カムデン・パッセージは人気の住宅地エンジェル地区にある小さな通りだ。木曜と土曜にアンティーク・マーケットが開かれる。時計は八時前。どんよりと空は低い。すでに界隈は二階建の赤いバスの往来と通勤の人々がつくりだす活気に包まれているが、マーケットの店々はシャッターを下ろしたまま意外にも静まり返っている。下見を兼ねてうろうろしていると、道端に風呂敷をしいたロンドン風「寅さん」が気さくに声をかけてきた。ロンドン・マーケット初体験の私は、その声におずおずと黒い布をのぞきこんだ。そこには久しく開けられることがなかった引き出しをひっくり返したような、意味不明の小さなものが寒々と並んでいた。ひやかしにカメラを向けると、寅さんの表情はたちまちこわばり「ギブミー マネー」。ことばのおぼつかない私にもわかる衝撃のひと言だった。買わない客に愛想は禁物ということらしい。いわくありげな寅さんの真剣さだけがひしひしと伝わってきた。

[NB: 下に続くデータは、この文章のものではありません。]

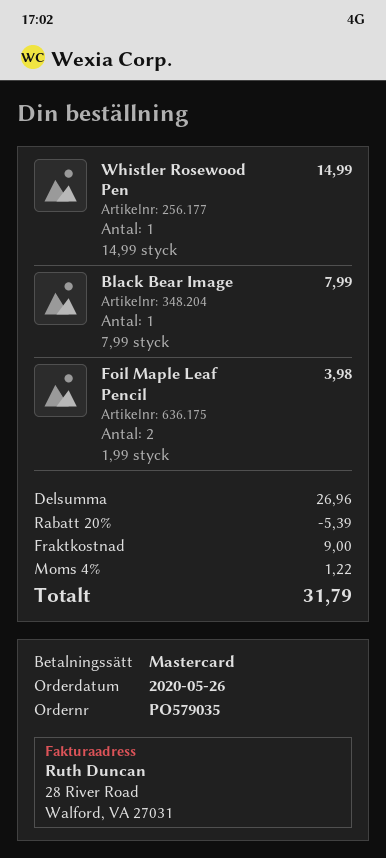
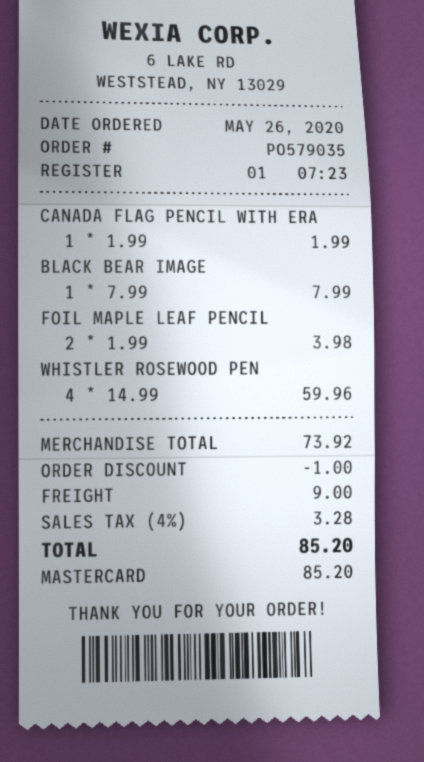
Whistler Rosewood Pen: 1 x 14.99 = 14.99 -> 4 x 14.99 = 59.96
CANADA FLAG PENCIL WITH ERA: none -> 1 x 1.99 = 1.99
subtotal: 26.96 -> 73.92
discount: 5.39 -> 1.00
tax: 4% = 1.22 -> 4% = 3.28
total: 31.79 -> 85.20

ヴィクトリアンのカトラリーを見つけたのは、狭い路地の店だった。六畳間ほどの店内に、ぎっしりと並んだカトラリーは丁寧に磨かれていて誇り高く身をそらせているように見えた。産業革命をリードしたイギリスが、繁栄の頂点を極めたヴィクトリア女王の時代(1837〜1901年)に愛された品々。どこか女性的な優美さも漂う繊細で愛らしいシュガースプーンやバターナイフの数々。「この時代、フォークやナイフも見て楽しむものだったの。12ピースセットはとても貴重なのよ」と愛犬と共に店を守るレイションさんは白い歯をのぞかせる。立ち往生していたせいか、私の目には丹念に細工された銀色はことさらまばゆく、柄の部分のマザー・パールはふっくら、ひときわ温かく映った。
華やかさとぬくもりの調和。そして手仕事の味わい。裾を引きずるような長いドレスを着た女たちが、このフォークを使って果物やケーキを楽しむ姿に思いをはせながら、私はほんの少しアンティークの魅力の門をくぐった気がした。